EXERCISE AIM |
Your output should be everything below from the line containing "font-size: 19px ->" down to the line containing "left: 363px ->", both ends included, copied exactly, with pictures left out.

DATA EXTRACTS |
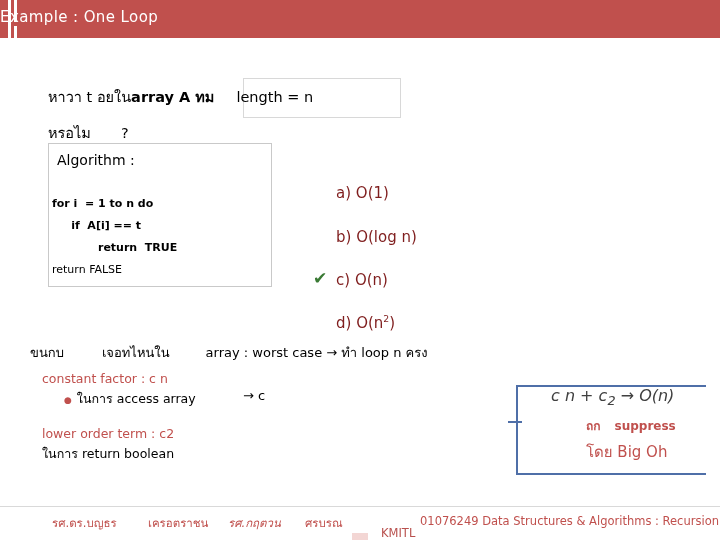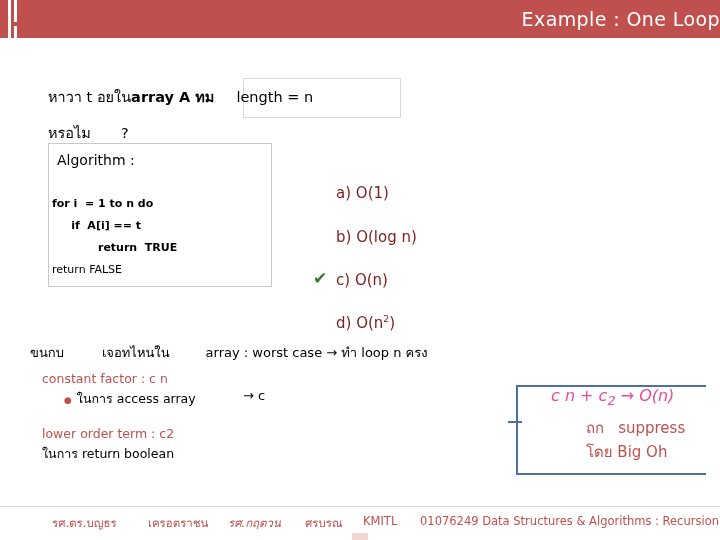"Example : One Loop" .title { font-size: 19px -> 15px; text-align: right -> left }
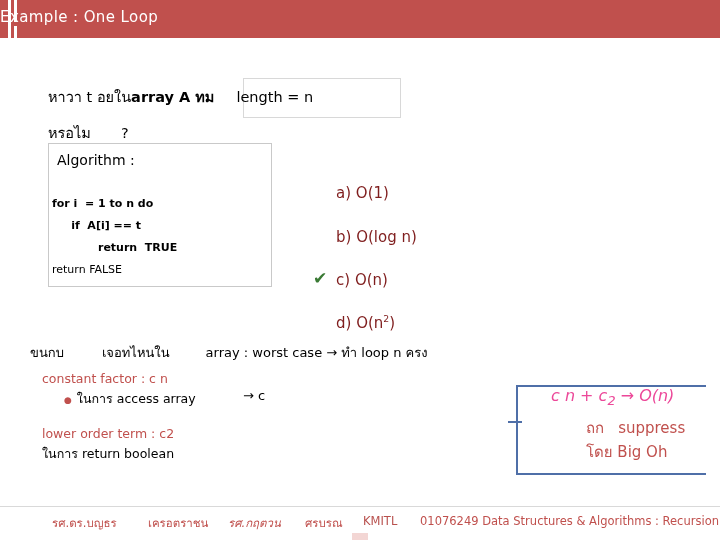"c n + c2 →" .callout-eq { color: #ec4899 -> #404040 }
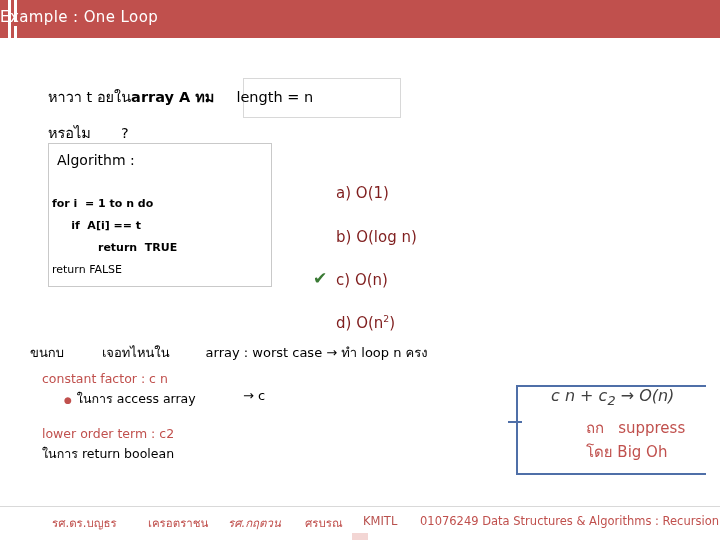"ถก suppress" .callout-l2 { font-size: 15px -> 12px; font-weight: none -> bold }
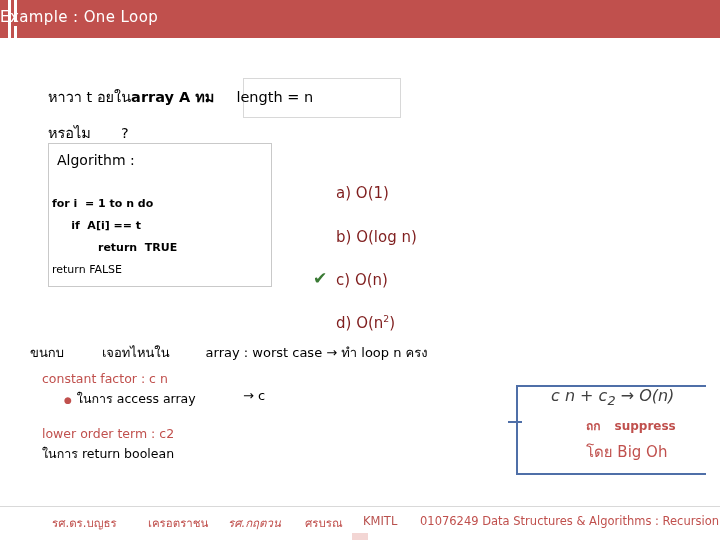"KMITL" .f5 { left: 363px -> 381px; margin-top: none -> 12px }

--

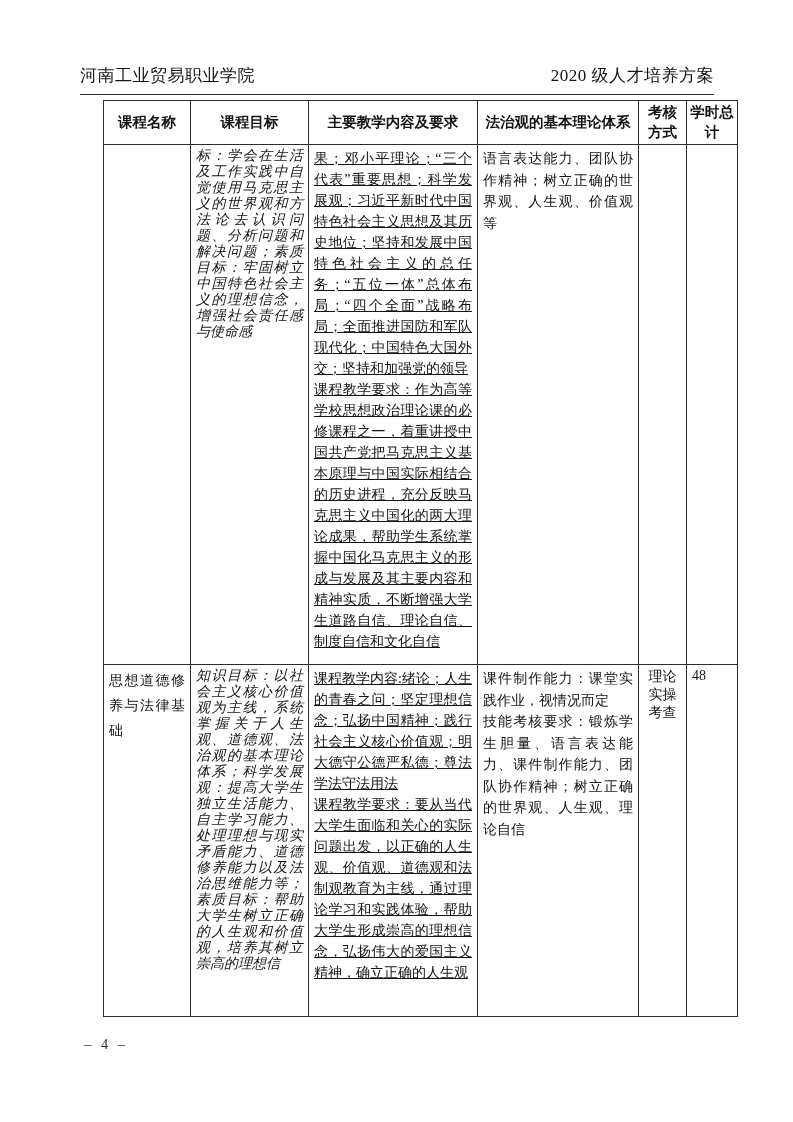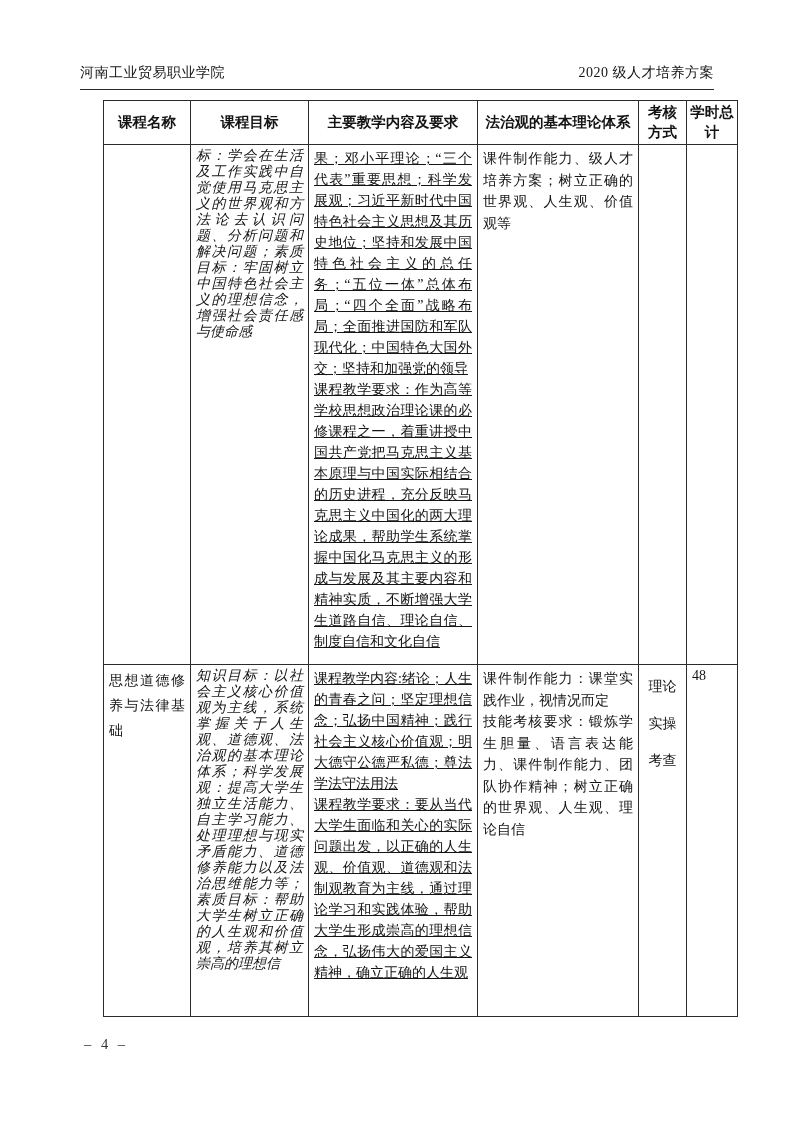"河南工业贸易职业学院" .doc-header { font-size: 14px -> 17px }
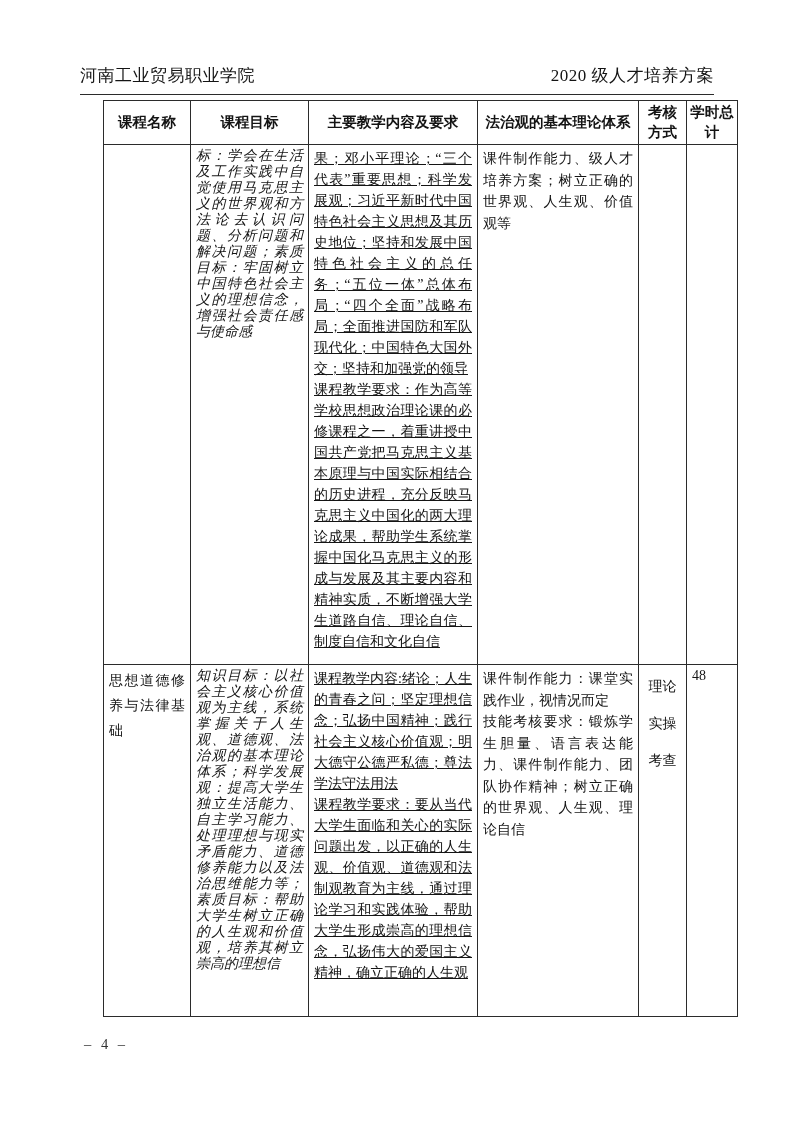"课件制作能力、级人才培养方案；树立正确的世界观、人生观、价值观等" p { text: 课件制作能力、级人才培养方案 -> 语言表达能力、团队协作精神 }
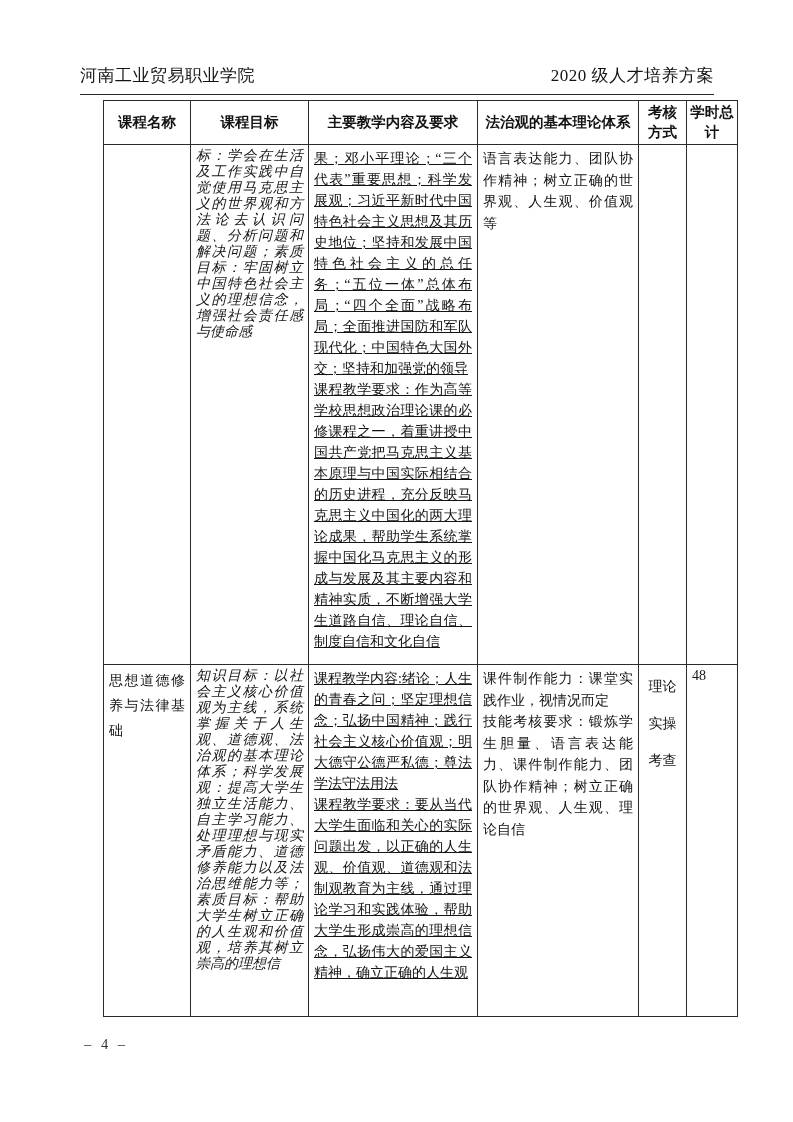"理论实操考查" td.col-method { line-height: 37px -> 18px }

REPLY |
"Example : One Loop" .title { font-size: 19px -> 15px; text-align: right -> left }
"c n + c2 →" .callout-eq { color: #ec4899 -> #404040 }
"ถก suppress" .callout-l2 { font-size: 15px -> 12px; font-weight: none -> bold }
"KMITL" .f5 { left: 363px -> 381px; margin-top: none -> 12px }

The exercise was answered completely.